**Your objective:**
Leave the images out and repeat the data exactly as given.
:: Data under study ::
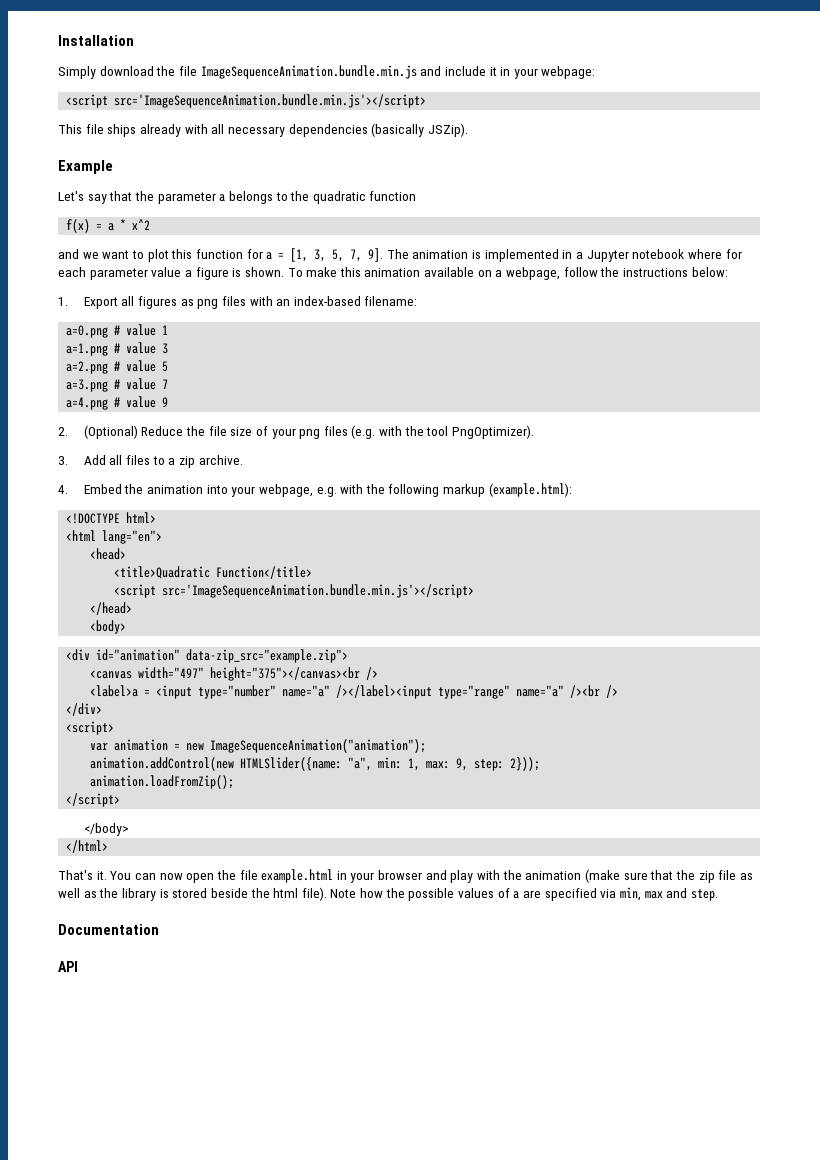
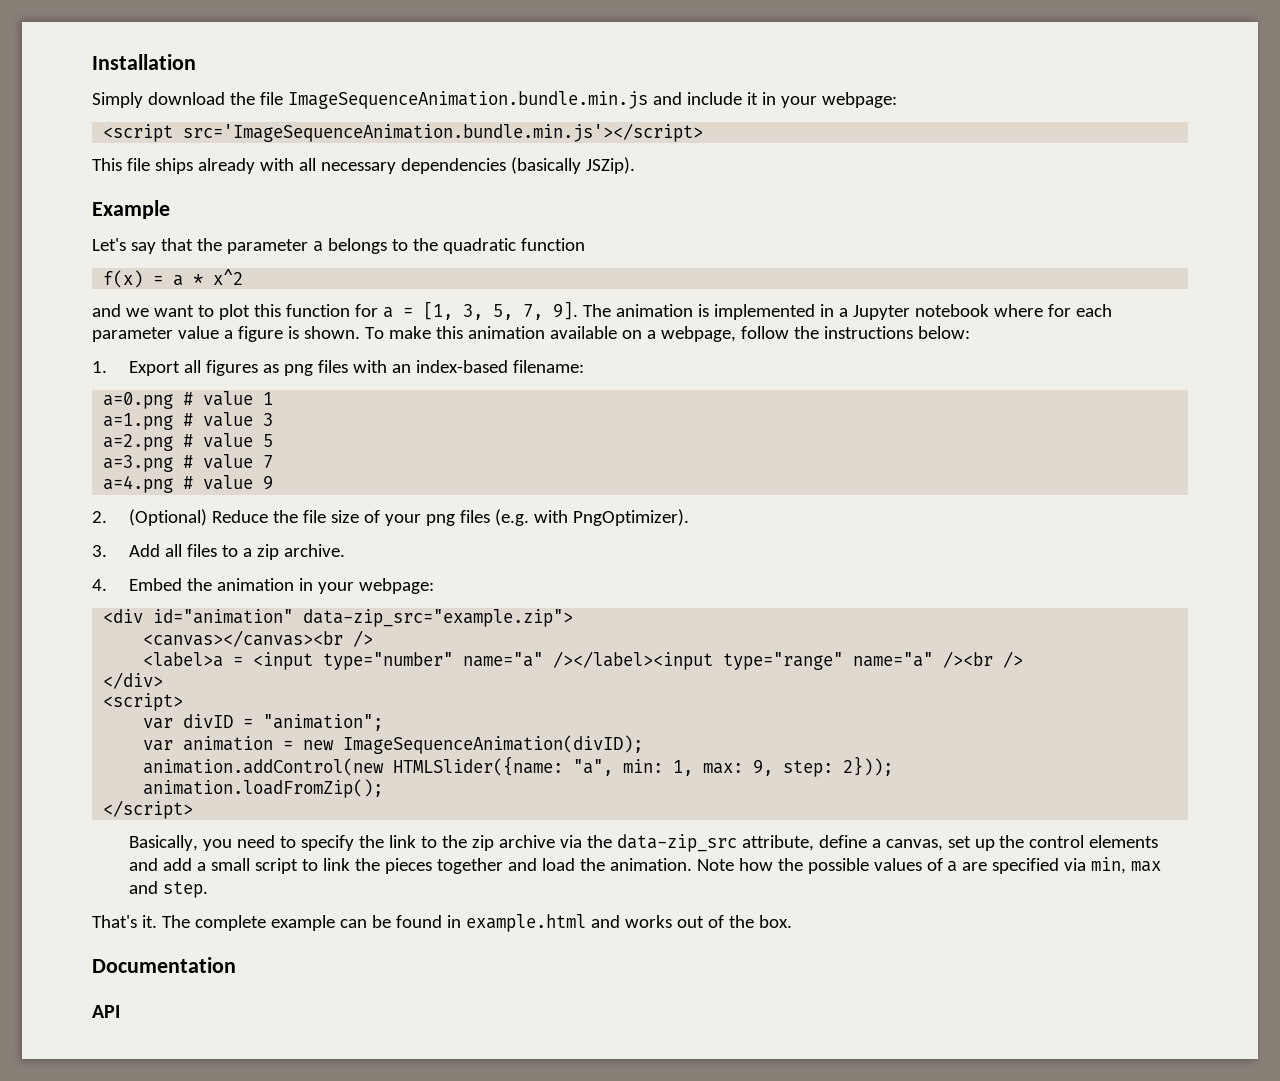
[404,426,449,436] the tool -> (568, 516) none
[206,483,572,497] [66,512,157,524] [66,530,163,544] [90,548,127,560] [114,566,313,579] [114,584,475,598] [90,602,133,615] [90,620,127,634] into your webpage, e.g. with the following markup (example.html): // <!DOCTYPE html> // <html lang="en"> // <head> // <title>Quadratic Function</title> // <script src='ImageSequenceAnimation.bundle.min.js'></script> // </head> // <body> -> [298,578,434,594] in your webpage:
[90,667,361,681] <canvas width="497" height="375"></canvas><br -> [143,630,344,647] <canvas></canvas><br
(115, 728) none -> [143,714,384,731] // var divID = "animation";
[210,739,427,753] ImageSequenceAnimation("animation"); -> [343,735,644,754] ImageSequenceAnimation(divID);
[83,823,129,836] [66,840,109,853] [58,869,753,883] [58,887,327,901] </body> // </html> // That's it. You can now open the file example.html in your browser and play with the animation (make sure that the zip file as well as the library is stored beside the html file). -> [128,834,1159,852] [128,858,692,874] Basically, you need to specify the link to the zip archive via the data-zip_src attribute, define a canvas, set up the control elements and add a small script to link the pieces together and load the animation.
(718, 895) none -> [92,914,792,932] // That's it. The complete example can be found in example.html and works out of the box.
:::
**Result below:**
[404,426,449,436] the tool -> (568, 516) none
[206,483,572,497] [66,512,157,524] [66,530,163,544] [90,548,127,560] [114,566,313,579] [114,584,475,598] [90,602,133,615] [90,620,127,634] into your webpage, e.g. with the following markup (example.html): // <!DOCTYPE html> // <html lang="en"> // <head> // <title>Quadratic Function</title> // <script src='ImageSequenceAnimation.bundle.min.js'></script> // </head> // <body> -> [298,578,434,594] in your webpage:
[90,667,361,681] <canvas width="497" height="375"></canvas><br -> [143,630,344,647] <canvas></canvas><br
(115, 728) none -> [143,714,384,731] // var divID = "animation";
[210,739,427,753] ImageSequenceAnimation("animation"); -> [343,735,644,754] ImageSequenceAnimation(divID);
[83,823,129,836] [66,840,109,853] [58,869,753,883] [58,887,327,901] </body> // </html> // That's it. You can now open the file example.html in your browser and play with the animation (make sure that the zip file as well as the library is stored beside the html file). -> [128,834,1159,852] [128,858,692,874] Basically, you need to specify the link to the zip archive via the data-zip_src attribute, define a canvas, set up the control elements and add a small script to link the pieces together and load the animation.
(718, 895) none -> [92,914,792,932] // That's it. The complete example can be found in example.html and works out of the box.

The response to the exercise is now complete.